[PATCH] RAS/AMD/FMPM: Add option to ignore CEs

Yazen Ghannam posted 1 patch 1 month, 1 week ago
drivers/ras/amd/fmpm.c | 11 +++++++++++
1 file changed, 11 insertions(+)
[PATCH] RAS/AMD/FMPM: Add option to ignore CEs
Posted by Yazen Ghannam 1 month, 1 week ago
Generally, FMPM will handle all memory errors as it is expected that
"upstream" entities, like hardware thresholding or other Linux notifier
blocks, will filter out errors.

However, some users prefer that correctable errors are not filtered out
but only that FMPM does not take action on them.

Add a module parameter to ignore correctable errors.

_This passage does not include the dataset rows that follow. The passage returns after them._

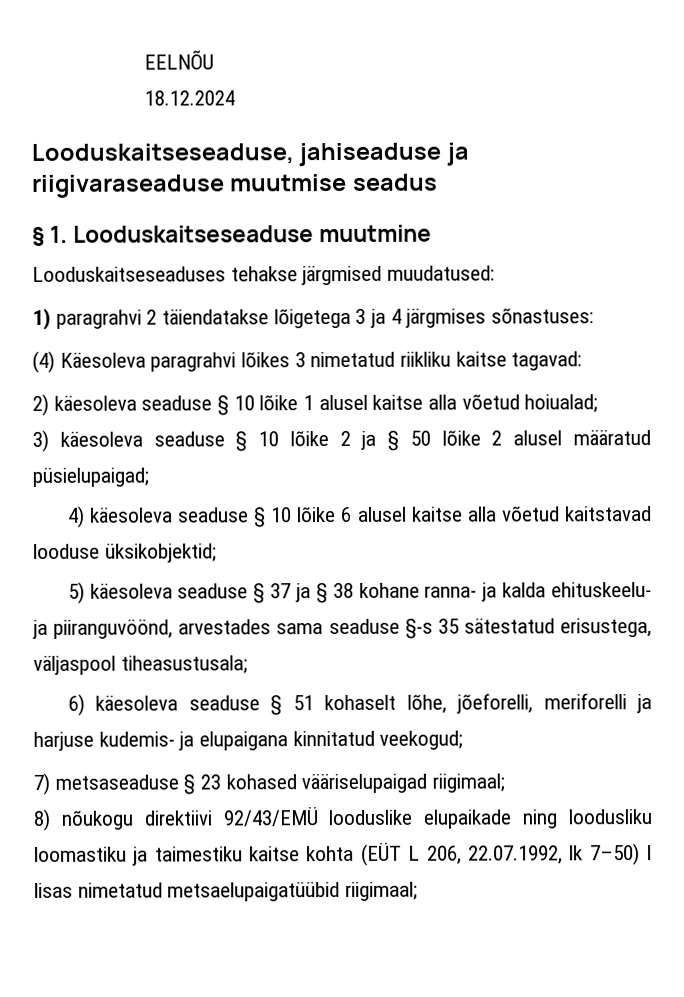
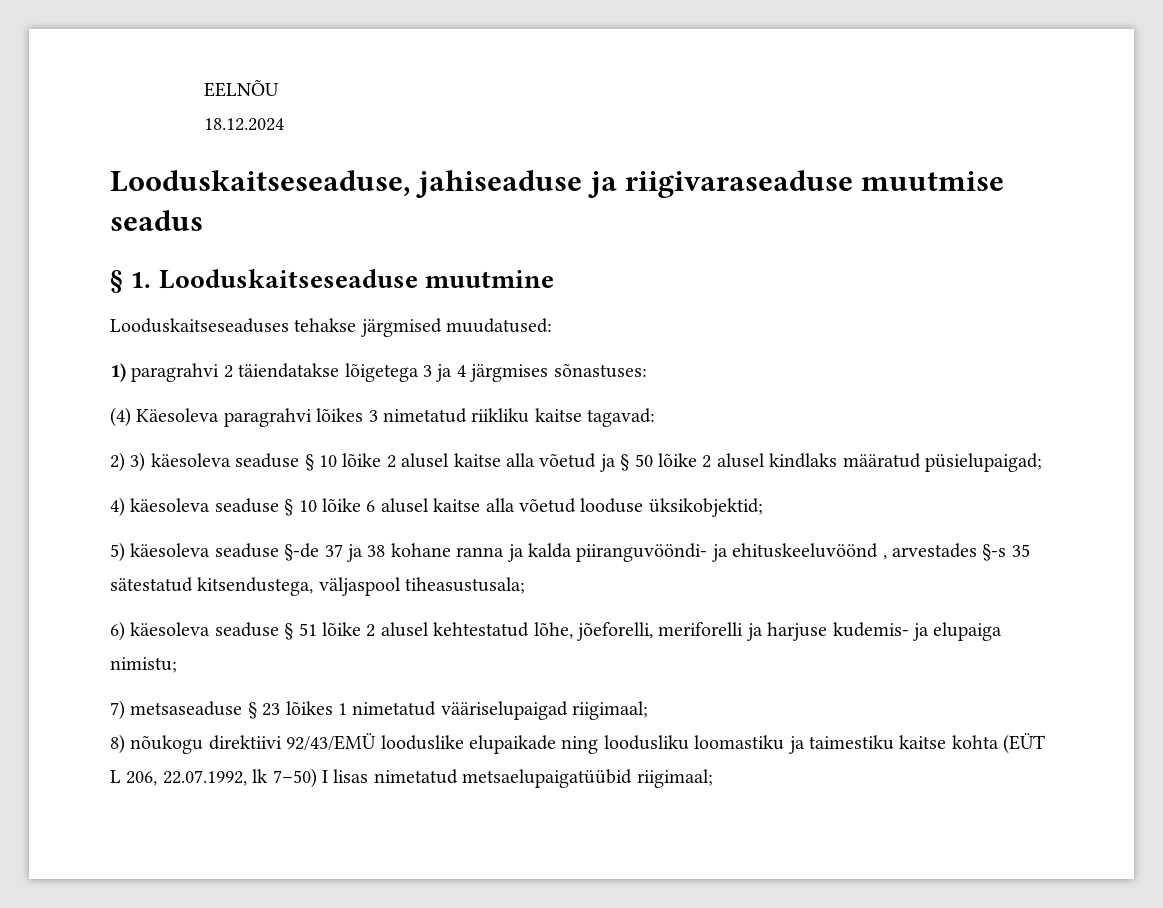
- 2) käesoleva seaduse § 10 lõike 1 alusel kaitse alla võetud hoiualad;
- 3) käesoleva seaduse § 10 lõike 2 ja § 50 lõike 2 alusel määratud püsielupaigad;
+ 2) 3) käesoleva seaduse § 10 lõike 2 alusel kaitse alla võetud ja § 50 lõike 2 alusel kindlaks määratud püsielupaigad;
- 4) käesoleva seaduse § 10 lõike 6 alusel kaitse alla võetud kaitstavad looduse üksikobjektid;
+ 4) käesoleva seaduse § 10 lõike 6 alusel kaitse alla võetud looduse üksikobjektid;
- 5) käesoleva seaduse § 37 ja § 38 kohane ranna- ja kalda ehituskeelu- ja piiranguvöönd, arvestades sama seaduse §-s 35 sätestatud erisustega, väljaspool tiheasustusala;
+ 5) käesoleva seaduse §-de 37 ja 38 kohane ranna ja kalda piiranguvööndi- ja ehituskeeluvöönd , arvestades §-s 35 sätestatud kitsendustega, väljaspool tiheasustusala;
- 6) käesoleva seaduse § 51 kohaselt lõhe, jõeforelli, meriforelli ja harjuse kudemis- ja elupaigana kinnitatud veekogud;
+ 6) käesoleva seaduse § 51 lõike 2 alusel kehtestatud lõhe, jõeforelli, meriforelli ja harjuse kudemis- ja elupaiga nimistu;
- 7) metsaseaduse § 23 kohased vääriselupaigad riigimaal;
+ 7) metsaseaduse § 23 lõikes 1 nimetatud vääriselupaigad riigimaal;

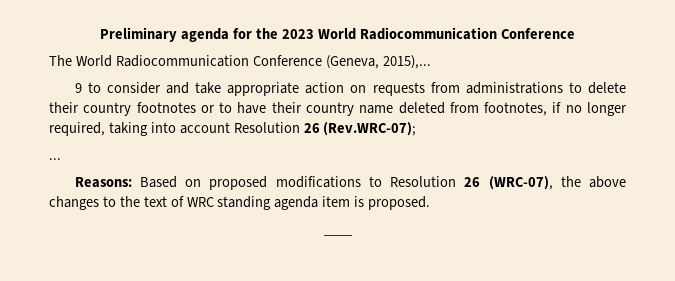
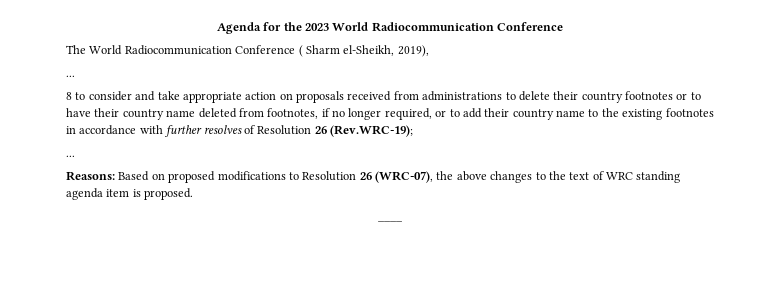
- Preliminary agenda for the 2023 World Radiocommunication Conference
+ Agenda for the 2023 World Radiocommunication Conference
- The World Radiocommunication Conference (Geneva, 2015),...
- 9 to consider and take appropriate action on requests from administrations to delete their country footnotes or to have their country name deleted from footnotes, if no longer required, taking into account Resolution 26 (Rev.WRC-07);
+ The World Radiocommunication Conference ( Sharm el-Sheikh, 2019),
+ ...
+ 8 to consider and take appropriate action on proposals received from administrations to delete their country footnotes or to have their country name deleted from footnotes, if no longer required, or to add their country name to the existing footnotes in accordance with further resolves of Resolution 26 (Rev.WRC-19);

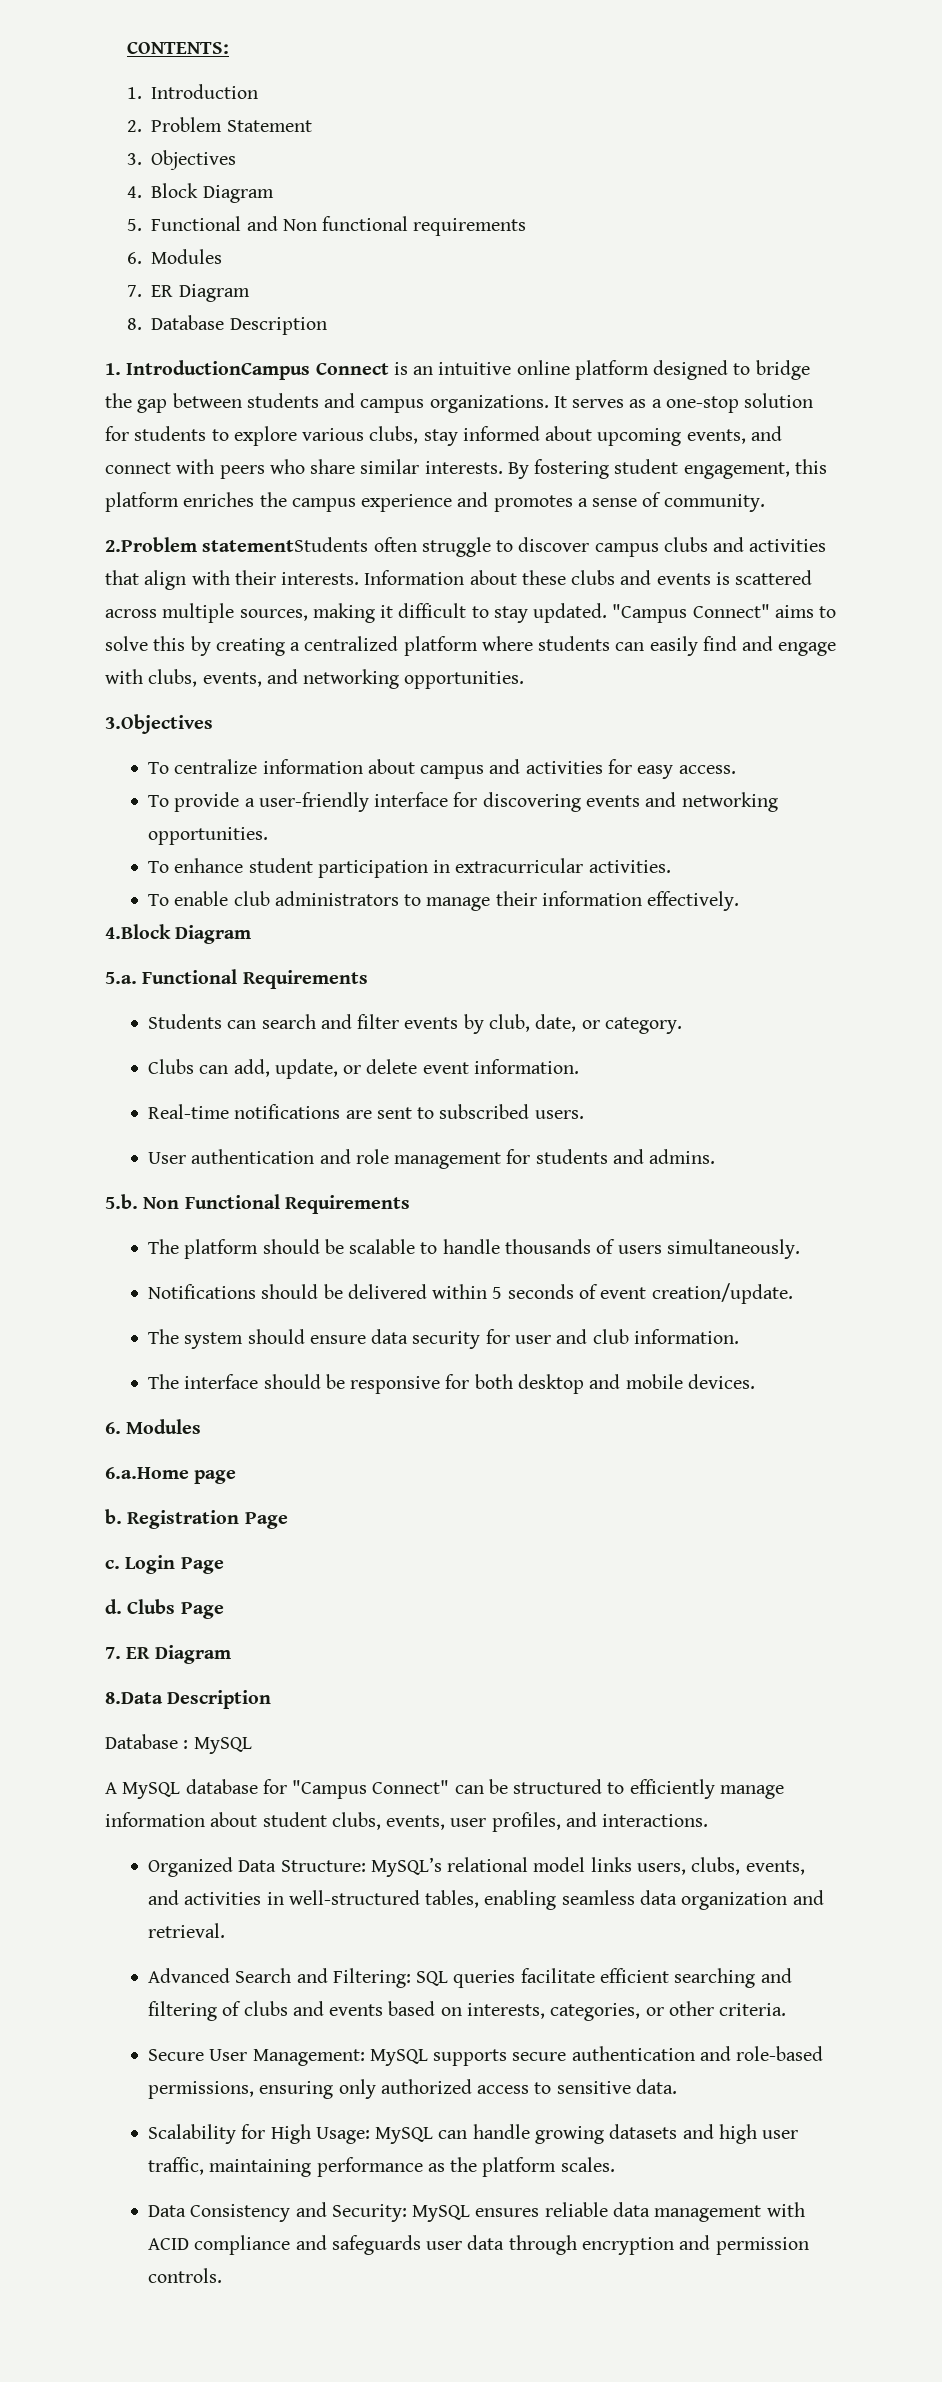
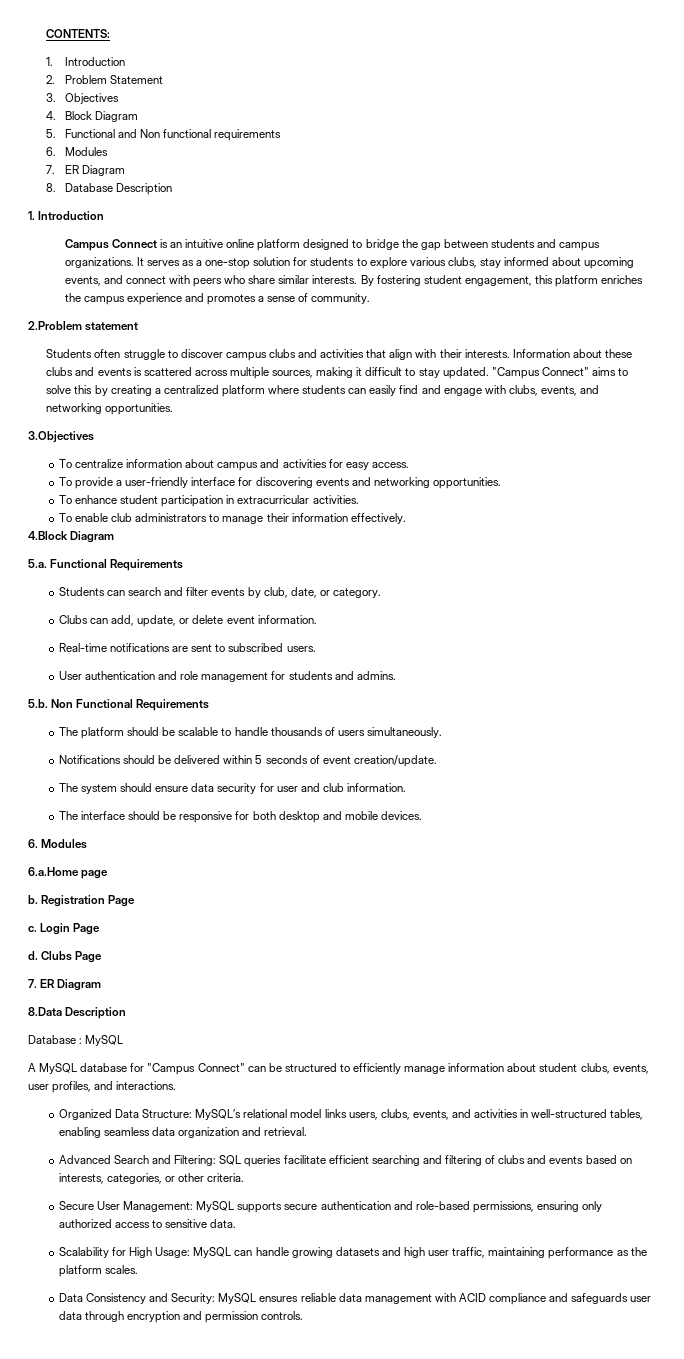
  8. Database Description
- 1. IntroductionCampus Connect is an intuitive online platform designed to bridge the gap between students and campus organizations.
+ 1. Introduction
+ Campus Connect is an intuitive online platform designed to bridge the gap between students and campus organizations.
- 2.Problem statementStudents often struggle to discover campus clubs and activities that align with their interests.
+ 2.Problem statement
+ Students often struggle to discover campus clubs and activities that align with their interests.

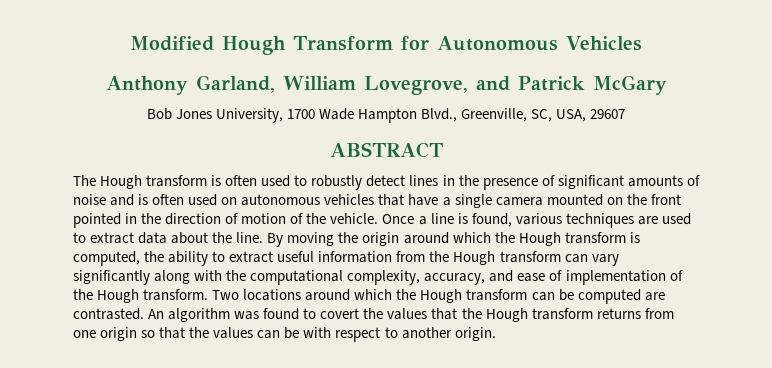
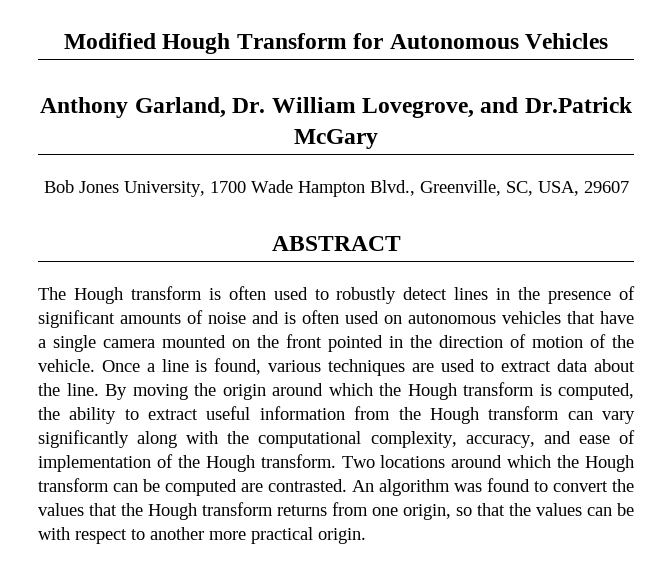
- Anthony Garland, William Lovegrove, and Patrick McGary
+ Anthony Garland, Dr. William Lovegrove, and Dr.Patrick McGary
- An algorithm was found to covert the values that the Hough transform returns from one origin so that the values can be with respect to another origin.
+ An algorithm was found to convert the values that the Hough transform returns from one origin, so that the values can be with respect to another more practical origin.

When set, FMPM will not retire memory nor will it save FRU records for
correctable errors.

Signed-off-by: Yazen Ghannam <yazen.ghannam@amd.com>
---
 drivers/ras/amd/fmpm.c | 11 +++++++++++
 1 file changed, 11 insertions(+)

diff --git a/drivers/ras/amd/fmpm.c b/drivers/ras/amd/fmpm.c
index 8877c6ff64c4..08b16a133f20 100644
--- a/drivers/ras/amd/fmpm.c
+++ b/drivers/ras/amd/fmpm.c
@@ -129,6 +129,14 @@ static struct dentry *fmpm_dfs_entries;
 	GUID_INIT(0x5e4706c1, 0x5356, 0x48c6, 0x93, 0x0b, 0x52, 0xf2,	\
 		  0x12, 0x0a, 0x44, 0x58)
 
+/**
+ * DOC: ignore_ce (bool)
+ * Switch to handle or ignore correctable errors.
+ */
+static bool ignore_ce;
+module_param(ignore_ce, bool, 0644);
+MODULE_PARM_DESC(ignore_ce, "Ignore correctable errors");
+
 /**
  * DOC: max_nr_entries (byte)
  * Maximum number of descriptor entries possible for each FRU.
@@ -413,6 +421,9 @@ static int fru_handle_mem_poison(struct notifier_block *nb, unsigned long val, v
 	if (!mce_is_memory_error(m))
 		return NOTIFY_DONE;
 
+	if (ignore_ce && mce_is_correctable(m))
+		return NOTIFY_DONE;
+
 	retire_dram_row(m->addr, m->ipid, m->extcpu);
 
 	/*

base-commit: fd94619c43360eb44d28bd3ef326a4f85c600a07
-- 
2.51.0
Re: [PATCH] RAS/AMD/FMPM: Add option to ignore CEs
Posted by Borislav Petkov 1 month, 1 week ago
On Mon, Oct 06, 2025 at 03:17:31PM +0000, Yazen Ghannam wrote:
> Generally, FMPM will handle all memory errors as it is expected that
> "upstream" entities, like hardware thresholding or other Linux notifier
> blocks, will filter out errors.
> 
> However, some users prefer that correctable errors are not filtered out
> but only that FMPM does not take action on them.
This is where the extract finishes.